Exercise brief :: Report each line of the data that includes the word "padding".
===== Extracted material =====
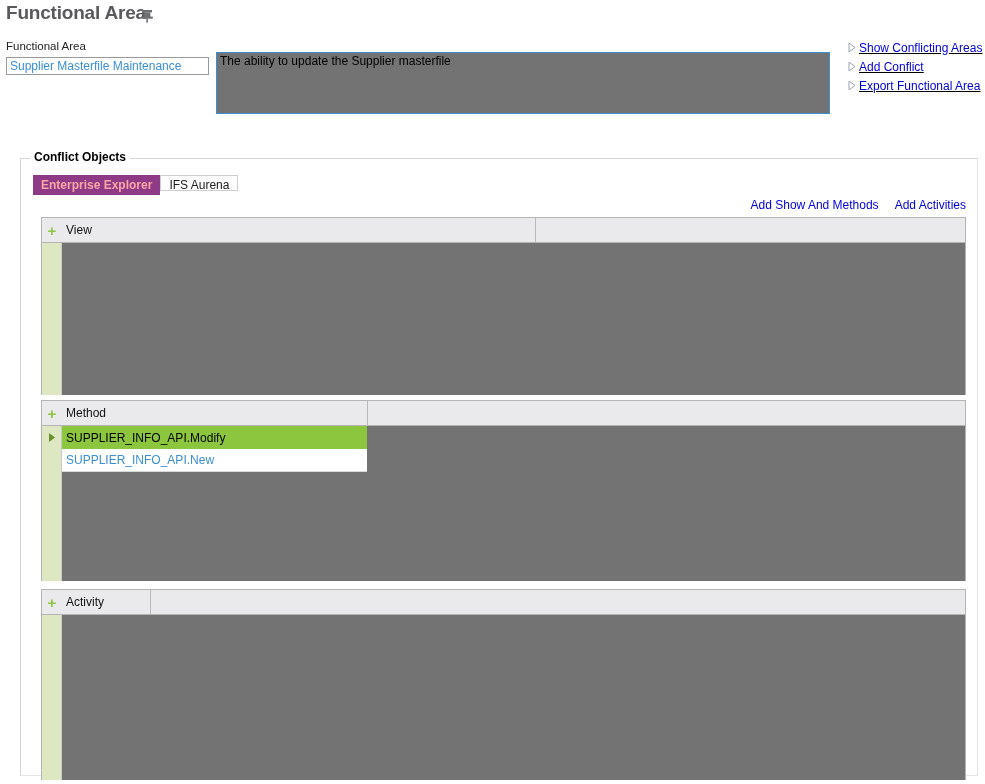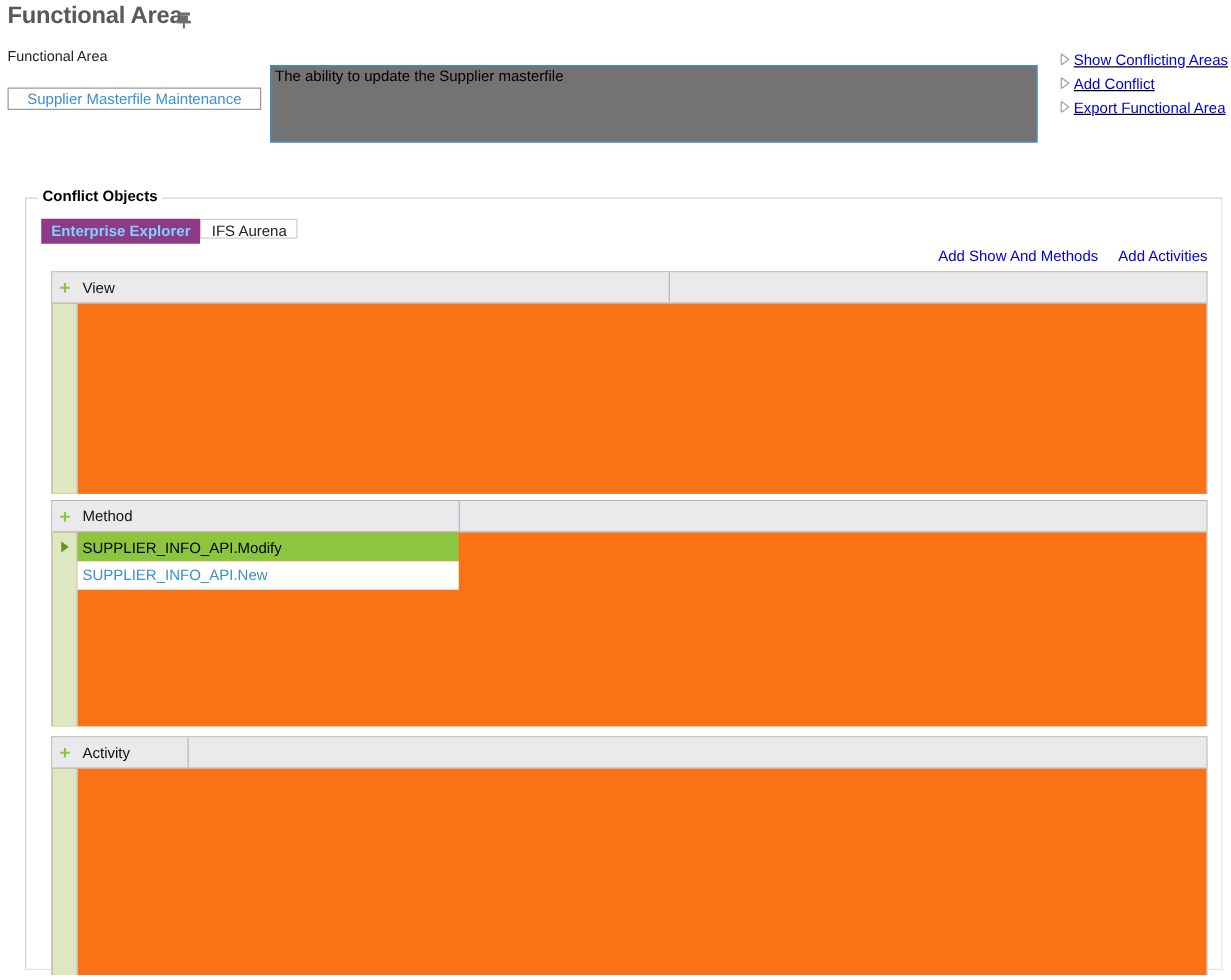--- a/index.html
+++ b/index.html
@@ -34,7 +34,7 @@
   .desc-label { left: 217px; top: 56px; padding-left: 48px; }
 
   .fa-input {
-    position: absolute; left: 6px; top: 70px;
+    position: absolute; left: 6px; top: 57px;
     width: 203px; height: 18px;
     border: 1px solid #9a9a9a;
     background: #ffffff;
@@ -43,7 +43,6 @@
     font-size: 12px;
     padding: 0 3px;
     outline: none;
-    text-align: center;
   }
   .desc-box {
     position: absolute; left: 216px; top: 52px;

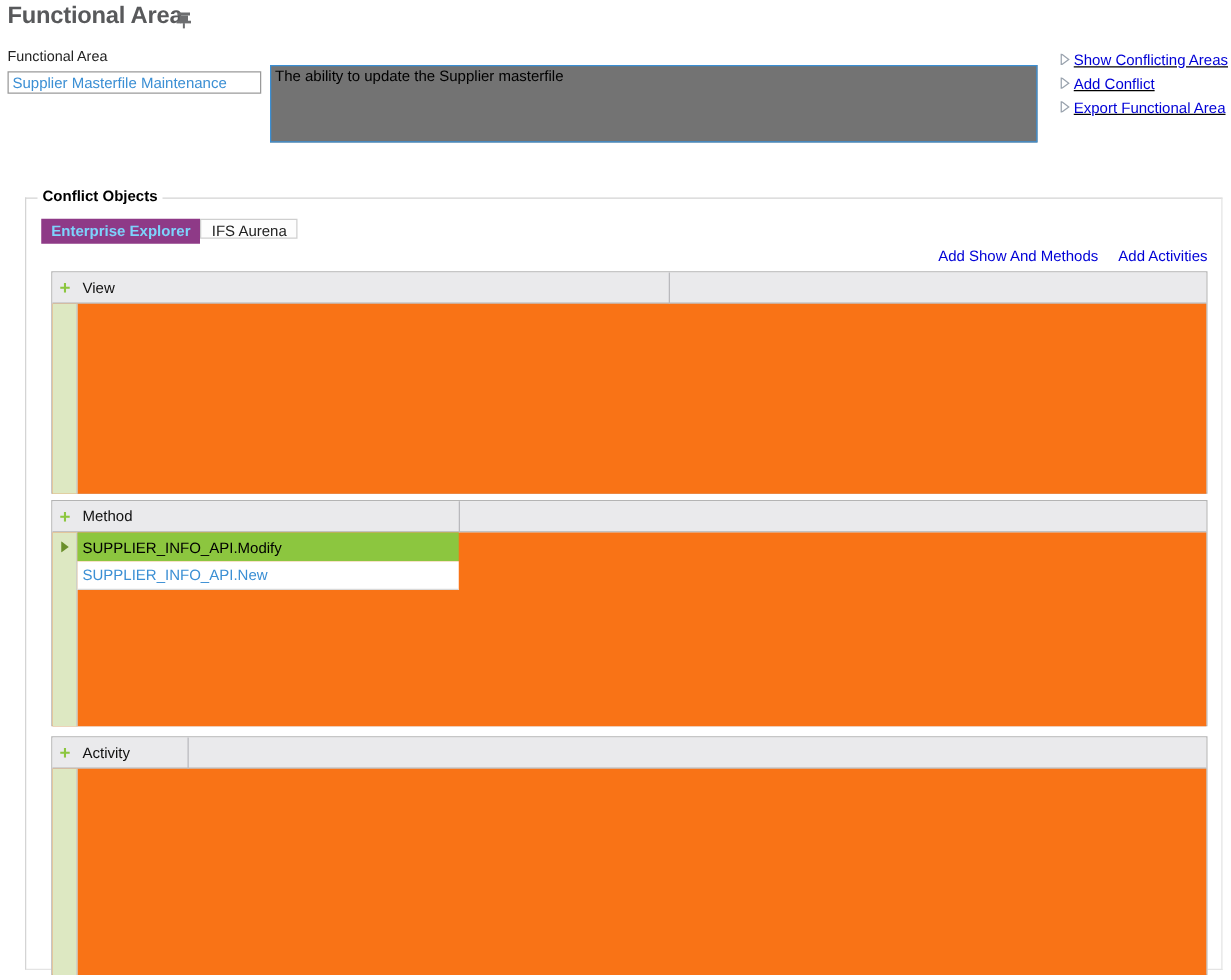--- a/index.html
+++ b/index.html
@@ -105,7 +105,7 @@
   }
   .tab.active {
     background: #8e3a87;
-    color: #7dd3fc;
+    color: #fca5a5;
     font-weight: bold;
   }
   .tab.inactive {

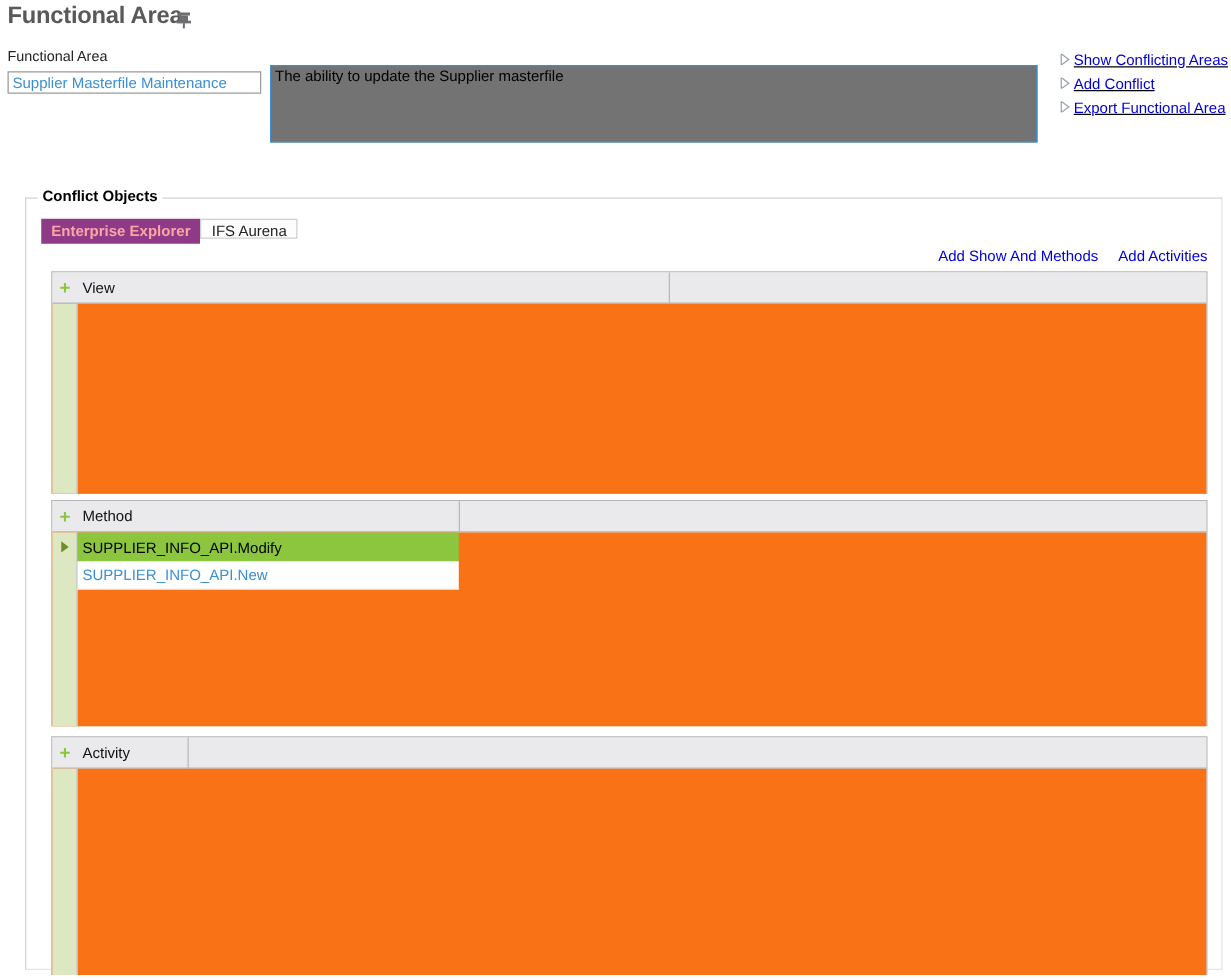--- a/index.html
+++ b/index.html
@@ -152,7 +152,7 @@
   }
   .hlabel { padding-left: 6px; }
 
-  .grid-body { display: flex; background: #f97316; }
+  .grid-body { display: flex; background: #737373; }
   .gutter {
     width: 20px; flex: 0 0 20px;
     background: #dde8c2;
=====
Finished task ::
   .desc-label { left: 217px; top: 56px; padding-left: 48px; }
     padding: 0 3px;
   .hlabel { padding-left: 6px; }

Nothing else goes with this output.